## Exercise description
Exclude the pictures, then restate exactly each line of the data below from the first through the line containing "17px; letter-spacing: 1px;".

[Web page edit records]
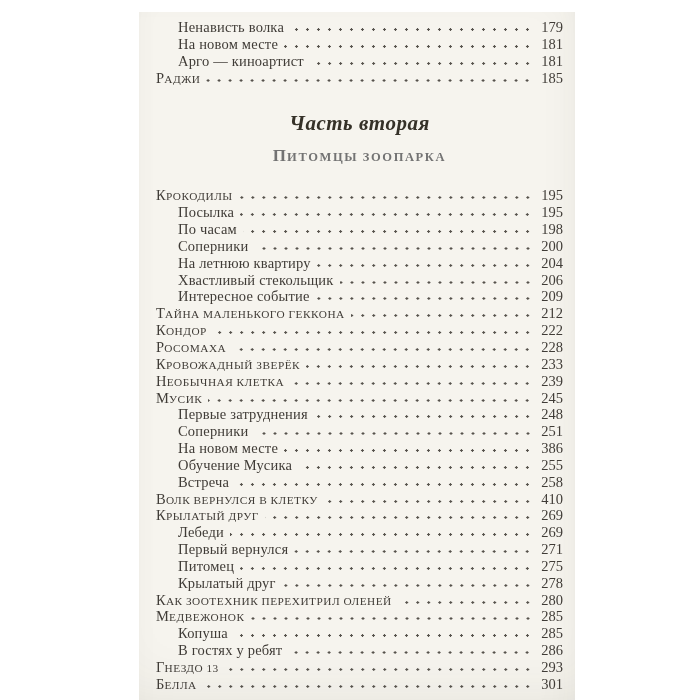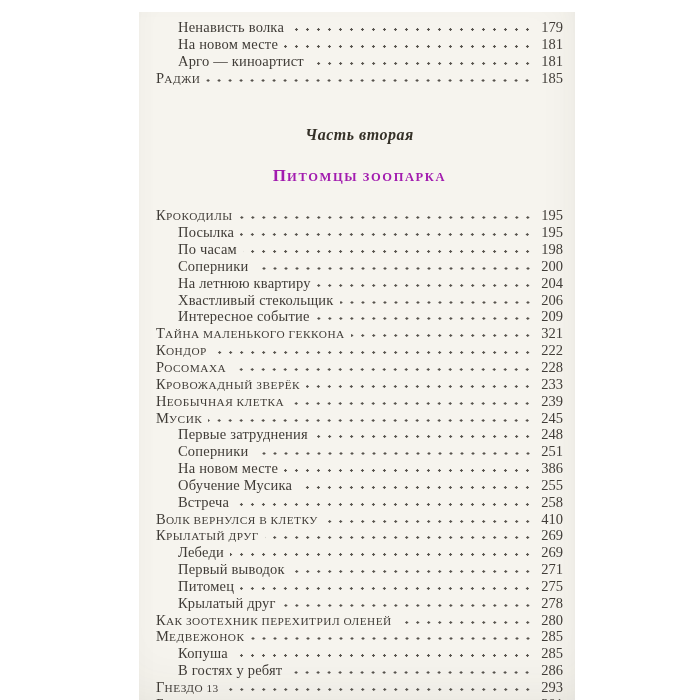--- a/index.html
+++ b/index.html
@@ -62,34 +62,34 @@
   }
   .toc-page-num {
     flex: 0 0 auto;
     min-width: 27px;
     text-align: right;
     font-size: 14.5px;
     color: var(--ink, #403c37);
   }
   .part-heading { text-align: center; }
   .part-title {
-    margin-top: 40px;
-    font-size: 16px;
+    margin-top: 25px;
+    font-size: 21px;
     font-style: italic;
     font-weight: 700;
     letter-spacing: 0.5px;
     color: #353128;
   }
   .part-subtitle {
-    margin-top: 22px;
+    margin-top: 10px;
     font-weight: 700;
     text-transform: uppercase;
     font-size: 12.5px;
     letter-spacing: 1.6px;
-    color: #a21caf;
+    color: #737373;
   }
   .part-subtitle::first-letter { font-size: 17px; letter-spacing: 1px; }
   .entries-block { margin-top: 21px; font-family: Liberation Serif, serif; }
 </style>
 </head>
 <body>
 
 <div class="canvas">
   <div class="page">
     <div class="page-inner">
@@ -156,21 +156,21 @@
             <span class="toc-page-num">206</span>
           </div>
           <div class="toc-row lvl1">
             <span class="toc-label">Интересное событие</span>
             <span class="dot-leader"></span>
             <span class="toc-page-num">209</span>
           </div>
           <div class="toc-row lvl0">
             <span class="toc-label"><span class="cap-initial">Т</span><span class="cap-rest">айна маленького геккона</span></span>
             <span class="dot-leader"></span>
-            <span class="toc-page-num">321</span>
+            <span class="toc-page-num">212</span>
           </div>
           <div class="toc-row lvl0">
             <span class="toc-label"><span class="cap-initial">К</span><span class="cap-rest">ондор</span></span>
             <span class="dot-leader"></span>
             <span class="toc-page-num">222</span>
           </div>
           <div class="toc-row lvl0">
             <span class="toc-label"><span class="cap-initial">Р</span><span class="cap-rest">осомаха</span></span>
             <span class="dot-leader"></span>
             <span class="toc-page-num">228</span>
@@ -224,21 +224,21 @@
             <span class="toc-label"><span class="cap-initial">К</span><span class="cap-rest">рылатый друг</span></span>
             <span class="dot-leader"></span>
             <span class="toc-page-num">269</span>
           </div>
           <div class="toc-row lvl1">
             <span class="toc-label">Лебеди</span>
             <span class="dot-leader"></span>
             <span class="toc-page-num">269</span>
           </div>
           <div class="toc-row lvl1">
-            <span class="toc-label">Первый выводок</span>
+            <span class="toc-label">Первый вернулся</span>
             <span class="dot-leader"></span>
             <span class="toc-page-num">271</span>
           </div>
           <div class="toc-row lvl1">
             <span class="toc-label">Питомец</span>
             <span class="dot-leader"></span>
             <span class="toc-page-num">275</span>
           </div>
           <div class="toc-row lvl1">
             <span class="toc-label">Крылатый друг</span>

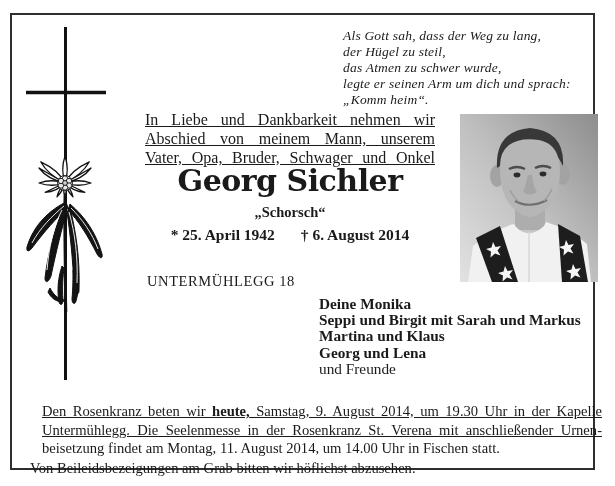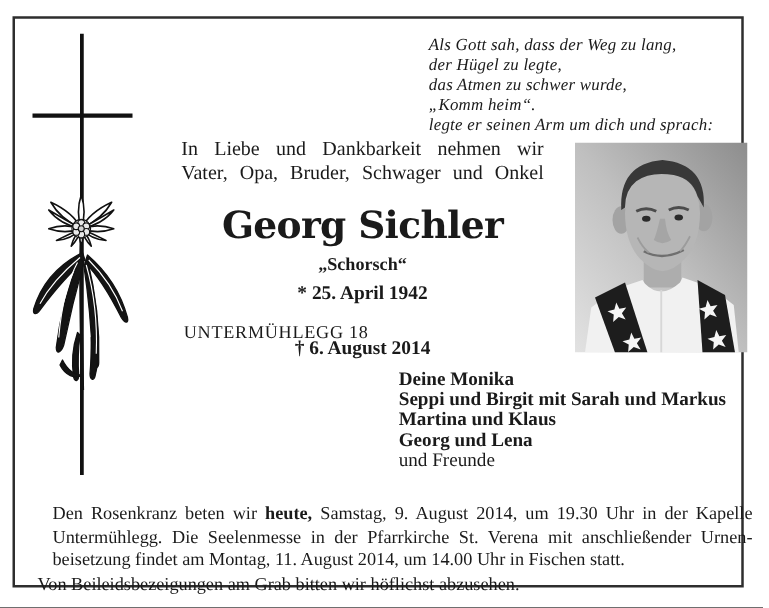--- a/index.html
+++ b/index.html
@@ -7,29 +7,29 @@
     position:relative;width:615px;height:486px;background:#ffffff;overflow:hidden;
     font-family:"Liberation Serif",serif;color:#1a1a1a;padding-left:39px;
   }
   #card{position:absolute;left:2px;top:9px;width:601px;height:469px;background:#ffffff;}
   #frame{position:absolute;left:8px;top:4px;width:581px;height:453px;border:2px solid #2e2e2e;}
   .abs{position:absolute;}
   
   .poem{left:341px;top:19px;font-style:italic;font-size:13.5px;line-height:16px;letter-spacing:.2px;}
   
   .intro{left:143px;top:101px;width:290px;font-size:16px;}
-  .jline{text-align:justify;text-align-last:justify;overflow:hidden;white-space:normal;}
+  .jline{text-align:justify;text-align-last:justify;overflow:hidden;white-space:normal;text-decoration:underline;}
   .intro .jline{height:19px;line-height:19px;}
   
   .nameblock{left:140px;top:155px;width:296px;text-align:center;}
   .bigname{font-family:"DejaVu Serif","Liberation Serif",serif;font-weight:bold;font-size:30px;line-height:34px;letter-spacing:-.5px;}
   .nickname{font-weight:bold;font-size:14.5px;line-height:16px;margin-top:6px;}
-  .dates{display:flex;justify-content:center;gap:26px;font-weight:bold;font-size:15.5px;margin-top:6px;flex-direction:column;}
+  .dates{display:flex;justify-content:center;gap:26px;font-weight:bold;font-size:15.5px;margin-top:6px;}
   
-  .address{left:145px;top:249px;font-size:14.5px;letter-spacing:.6px;}
+  .address{left:145px;top:264px;font-size:14.5px;letter-spacing:.6px;}
   
   .mourners{left:317px;top:287px;font-size:15.3px;line-height:16.2px;}
   .mourners .b{font-weight:bold;}
   
   .announce{left:40px;top:393px;width:560px;font-size:14.6px;line-height:18.5px;}
   .announce .jline{height:18.5px;line-height:18.5px;}
   .condolence{left:28px;top:450px;width:560px;font-size:14.6px;line-height:18.5px;}
   
   .photo{left:458px;top:105px;width:138px;height:168px;}
   
@@ -87,24 +87,24 @@
           <circle cx="63" cy="178.5" r="2.7"></circle>
           <circle cx="59" cy="176.5" r="2.7"></circle>
           <circle cx="59" cy="172" r="2.7"></circle>
           <circle cx="63" cy="174" r="2.4" fill="#cfcfcf"></circle>
         </g>
       </g>
     </svg>
 
     <div class="abs poem">
       <div>Als Gott sah, dass der Weg zu lang,</div>
-      <div>der Hügel zu legte,</div>
+      <div>der Hügel zu steil,</div>
       <div>das Atmen zu schwer wurde,</div>
+      <div>legte er seinen Arm um dich und sprach:</div>
       <div>„Komm heim“.</div>
-      <div>legte er seinen Arm um dich und sprach:</div>
     </div>
 
     <svg class="abs photo" viewBox="0 0 138 168">
       <defs>
         <linearGradient id="pbg" x1="0" y1="1" x2="1" y2="0">
           <stop offset="0" stop-color="#e2e2e2"></stop>
           <stop offset="0.5" stop-color="#bfbfbf"></stop>
           <stop offset="1" stop-color="#8d8d8d"></stop>
         </linearGradient>
       </defs>
@@ -134,20 +134,21 @@
         <ellipse cx="83" cy="60" rx="3.4" ry="2.4" fill="#2b2b2b"></ellipse>
         <path d="M68,61 Q65,74 63,78 Q70,83 77,78 Q73,72 72,61" fill="#a5a5a5"></path>
         <path d="M55,87 Q70,95 87,86" stroke="#6f6f6f" stroke-width="2" fill="none"></path>
         <path d="M50,76 Q54,84 59,88" stroke="#9c9c9c" stroke-width="1.4" fill="none"></path>
         <path d="M92,75 Q88,83 84,87" stroke="#9c9c9c" stroke-width="1.4" fill="none"></path>
       </g>
     </svg>
 
     <div class="abs intro">
       <div class="jline">In Liebe und Dankbarkeit nehmen wir</div>
+      <div class="jline">Abschied von meinem Mann, unserem</div>
       <div class="jline">Vater, Opa, Bruder, Schwager und Onkel</div>
     </div>
 
     <div class="abs nameblock">
       <div class="bigname">Georg Sichler</div>
       <div class="nickname">„Schorsch“</div>
       <div class="dates">
         <span>* 25. April 1942</span>
         <span>† 6. August 2014</span>
       </div>
@@ -158,19 +159,19 @@
     <div class="abs mourners">
       <div class="b">Deine Monika</div>
       <div class="b">Seppi und Birgit mit Sarah und Markus</div>
       <div class="b">Martina und Klaus</div>
       <div class="b">Georg und Lena</div>
       <div>und Freunde</div>
     </div>
 
     <div class="abs announce">
       <div class="jline"><span>Den Rosenkranz beten wir </span><b>heute,</b><span> Samstag, 9. August 2014, um 19.30 Uhr in der Kapelle</span></div>
-      <div class="jline">Untermühlegg. Die Seelenmesse in der Pfarrkirche St. Verena mit anschließender Urnen-</div>
+      <div class="jline">Untermühlegg. Die Seelenmesse in der Rosenkranz St. Verena mit anschließender Urnen-</div>
       <div>beisetzung findet am Montag, 11. August 2014, um 14.00 Uhr in Fischen statt.</div>
     </div>
 
     <div class="abs condolence">Von Beileidsbezeigungen am Grab bitten wir höflichst abzusehen.</div>
   </div>
 </div>
 
 </body></html>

## Task result
--- a/index.html
+++ b/index.html
@@ -62,34 +62,34 @@
   }
   .toc-page-num {
     flex: 0 0 auto;
     min-width: 27px;
     text-align: right;
     font-size: 14.5px;
     color: var(--ink, #403c37);
   }
   .part-heading { text-align: center; }
   .part-title {
-    margin-top: 40px;
-    font-size: 16px;
+    margin-top: 25px;
+    font-size: 21px;
     font-style: italic;
     font-weight: 700;
     letter-spacing: 0.5px;
     color: #353128;
   }
   .part-subtitle {
-    margin-top: 22px;
+    margin-top: 10px;
     font-weight: 700;
     text-transform: uppercase;
     font-size: 12.5px;
     letter-spacing: 1.6px;
-    color: #a21caf;
+    color: #737373;
   }
   .part-subtitle::first-letter { font-size: 17px; letter-spacing: 1px; }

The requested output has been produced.